François Xavier connaît bien l’œuvre de Kjno mais aussi ce qui a été écrit sur celle-ci. C’est pourquoi le lecteur rencontre dans cet essai de nombreuses citations (parfois assez longues) extraites de la monographie de Raoul-Jean Moulin (Kijno, Cercle d’art, 1994), de l’essai de René de Solier (Kijno, Le Musée de Poche,1972), de l’entretien avec Jacques Chancel (la Radioscopie de 1975) et de quelques autres ouvrages… De ce dialogue entre les différents commentaires émerge subtilement cette idée que l’œuvre de Kijno est un art d’aimer : "Ses coups de gueule sont des déclarations d’amour, ses réflexions cinglantes sont des poèmes d’amour". Mieux, c’est toute l’œuvre qui est un tel art car : "Si Kijno veut se battre, c’est bien pour la justice et les plus humbles". D’où la générosité flamboyante de cette peinture… car ce que montre encore François Xavier, c’est que toujours la peinture (organisée en séries) naît des circonstances de la vie (Apocalypse 2000, les variations sur Les Bronzes de Riace, le cycle Retour de Chine par exemple…).

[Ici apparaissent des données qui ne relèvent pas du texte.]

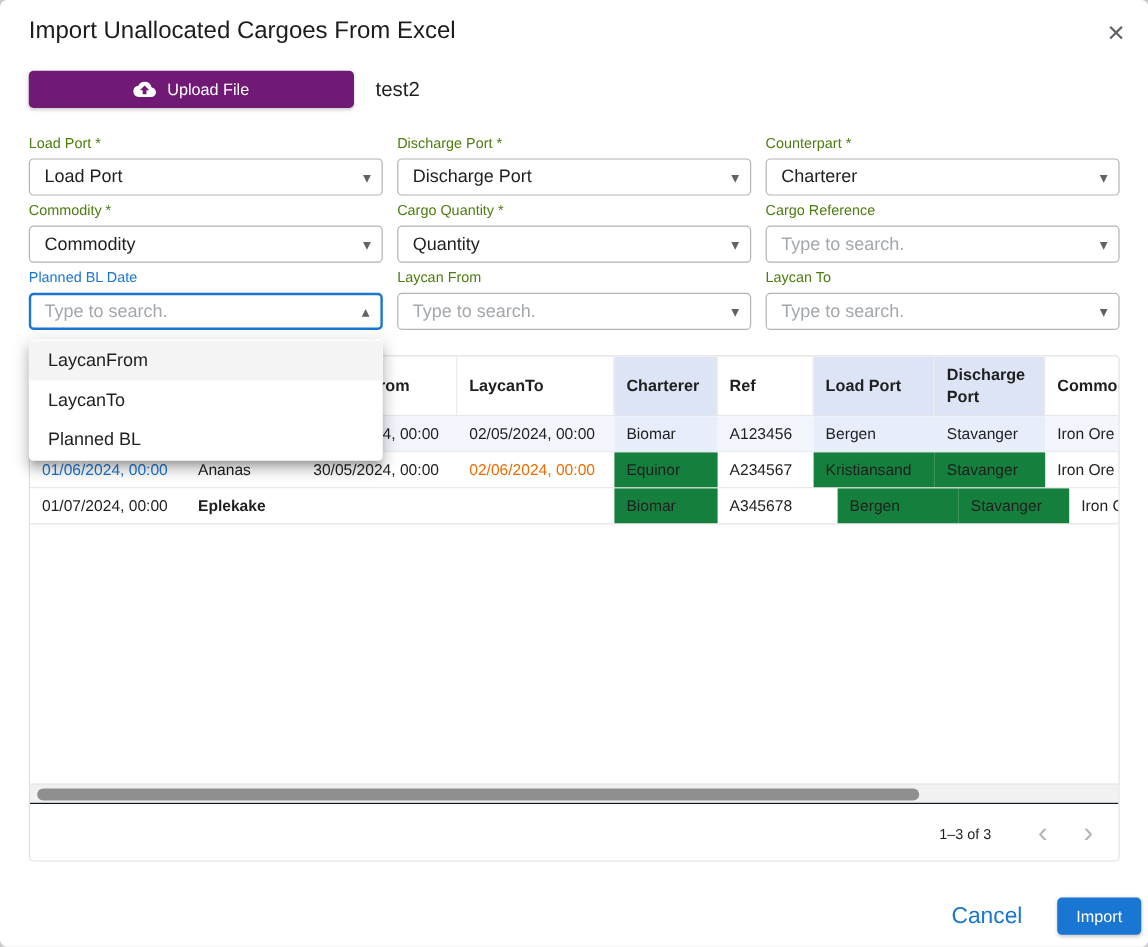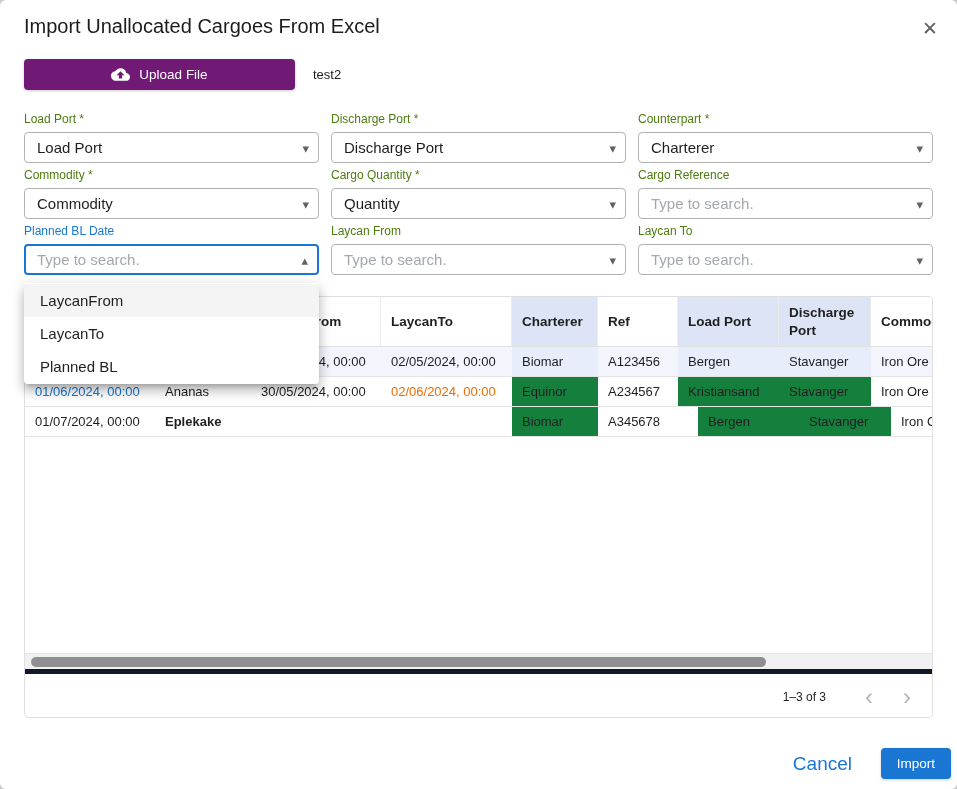"test2" .filename { font-size: 13px -> 17px }
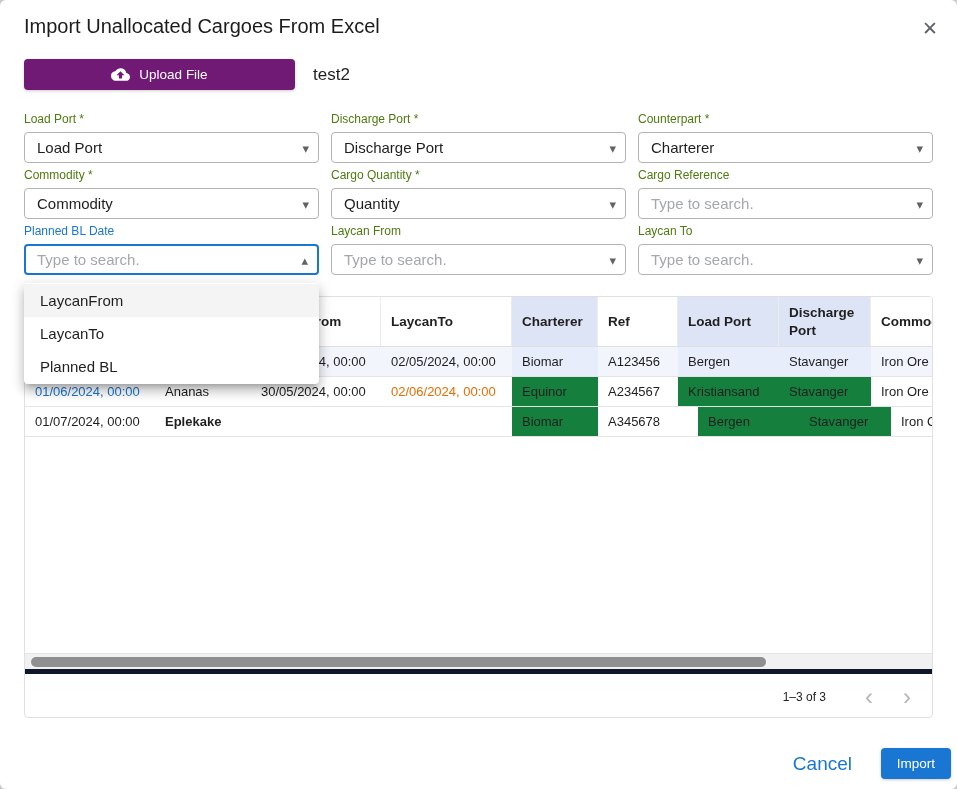"1–3 of 3" .pagination { border-top: 5px solid #0f172a -> 1px solid #0f172a }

Nouveau livre, écrivais-je en début de cet article… Nouveau par l’introduction de Bernard Noël, Petit équipage mental pour prendre le chemin, qui est la reprise du texte paru en 2004 dans le catalogue de l’exposition Kijno, Chemin de Croix de l’Amour, d’après un poème de Bernard Noël (Galerie Sapone, Nice). Nouveau par la reprise du Questionnaire de Proust paru dans le n° 1502 de La Croix du Nord Pas-de-Calais : on y devine à travers ses réponses les différentes facettes de Kijno. Une anecdote à ce sujet : en août 2009, Liberté-Hebdo me proposa de remplir ce questionnaire. Lad découvrit mes réponses dans le n° 873 : il me téléphona et me demanda de lui envoyer un exemplaire vierge du fameux questionnaire de Proust. Ce que je fis à plusieurs reprises car il l’égarait… Il ne me dit jamais ce qu’il voulait en faire mais il y attachait beaucoup d’importance. À tel point que dans le catalogue de l’exposition Kijno/Combas du Château de Vascœuil (été 2013), on peut lire ces lignes : "… il gardait avec lui en permanence [le questionnaire vierge…] et méditait en silence. Il n’inscrit sur la page aucune réponse." On trouve encore par rapport à l’édition 2010 des "chapitres" supplémentaires consacrés aux travaux de Lad sur les poèmes de Ponge, sur le Brocéliande d’Aragon, sur la dernière grande rétrospective Kijno au centre d’art La Malmaison à Cannes (hiver 2011-2012). Et de nombreuses photographies inédites de l’atelier de Kijno. Un livre nouveau, à lire absolument…

Sur la page de faux-titre de l’édition 2010 de ce livre qu’il m’avait envoyée, Kijno avait dessiné au feutre rouge un cœur et signé. Tout l’art d’aimer de Kijno est là…

François Xavier, Kijno e(s)t l’art d’aimer. Éditions du Littéraire,180 pages, 23 €. En librairie et sur internet.